** Data supplied follows **
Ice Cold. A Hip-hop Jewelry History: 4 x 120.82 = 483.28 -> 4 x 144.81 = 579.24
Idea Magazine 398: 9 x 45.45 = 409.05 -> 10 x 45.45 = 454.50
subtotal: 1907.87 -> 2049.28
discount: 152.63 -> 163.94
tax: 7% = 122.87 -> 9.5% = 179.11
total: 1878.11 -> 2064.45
** End of Data supplied **
** Data supplied follows **
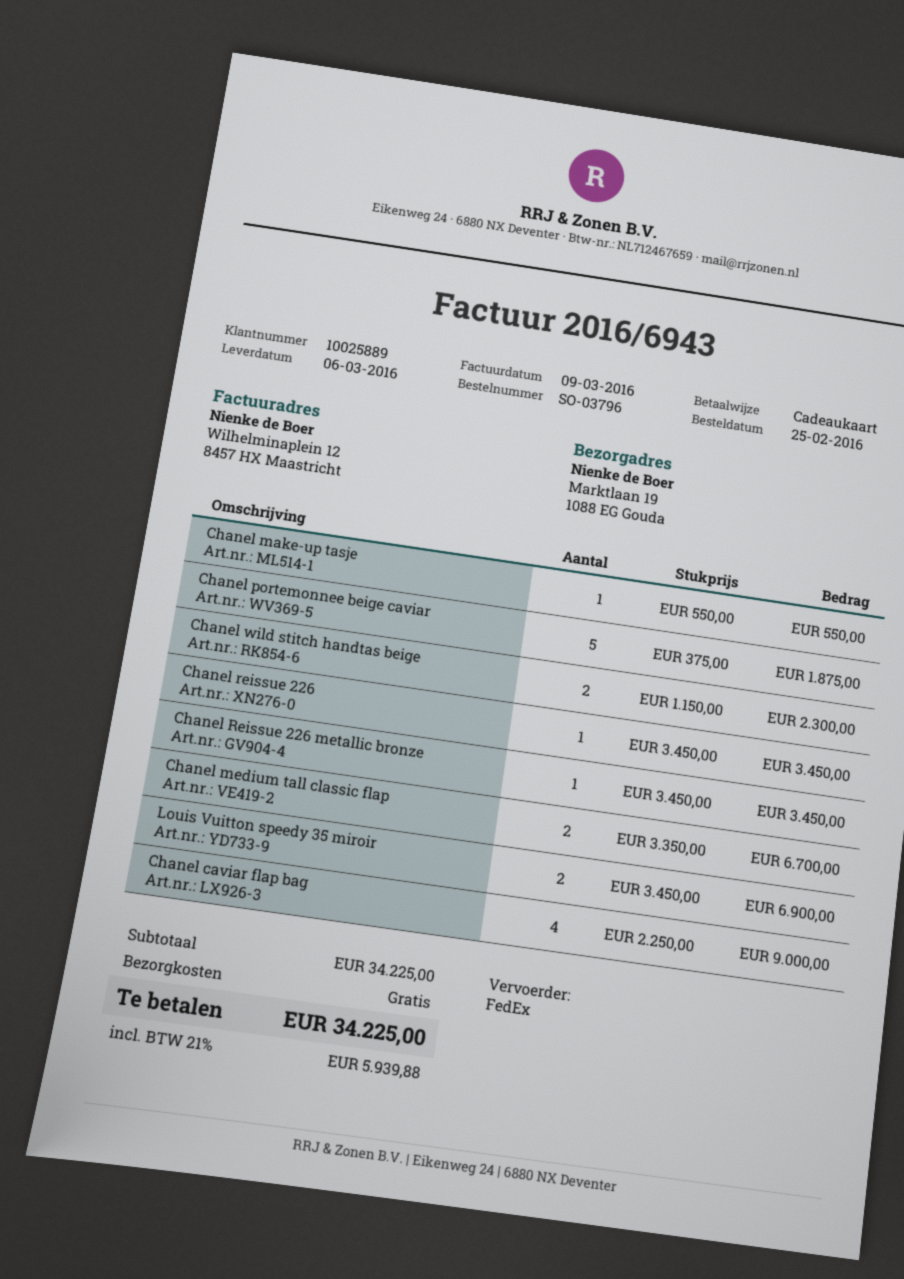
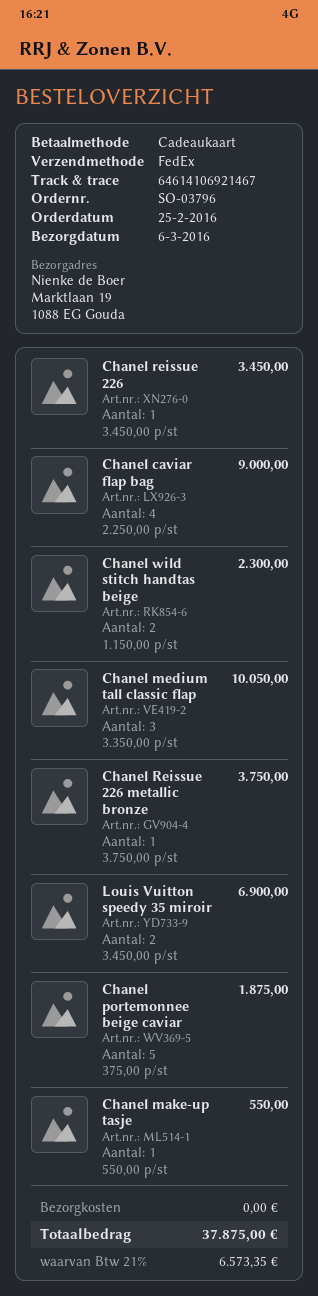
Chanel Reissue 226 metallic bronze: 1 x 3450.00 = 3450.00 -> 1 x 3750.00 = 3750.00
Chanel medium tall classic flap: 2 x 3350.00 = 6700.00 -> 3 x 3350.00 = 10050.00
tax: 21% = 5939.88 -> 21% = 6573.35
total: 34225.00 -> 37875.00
** End of Data supplied **
**Task prompt:** When every line of the listing has been checked for the string "Chanel", give only the number of lines that contain it.

**Task result:** 2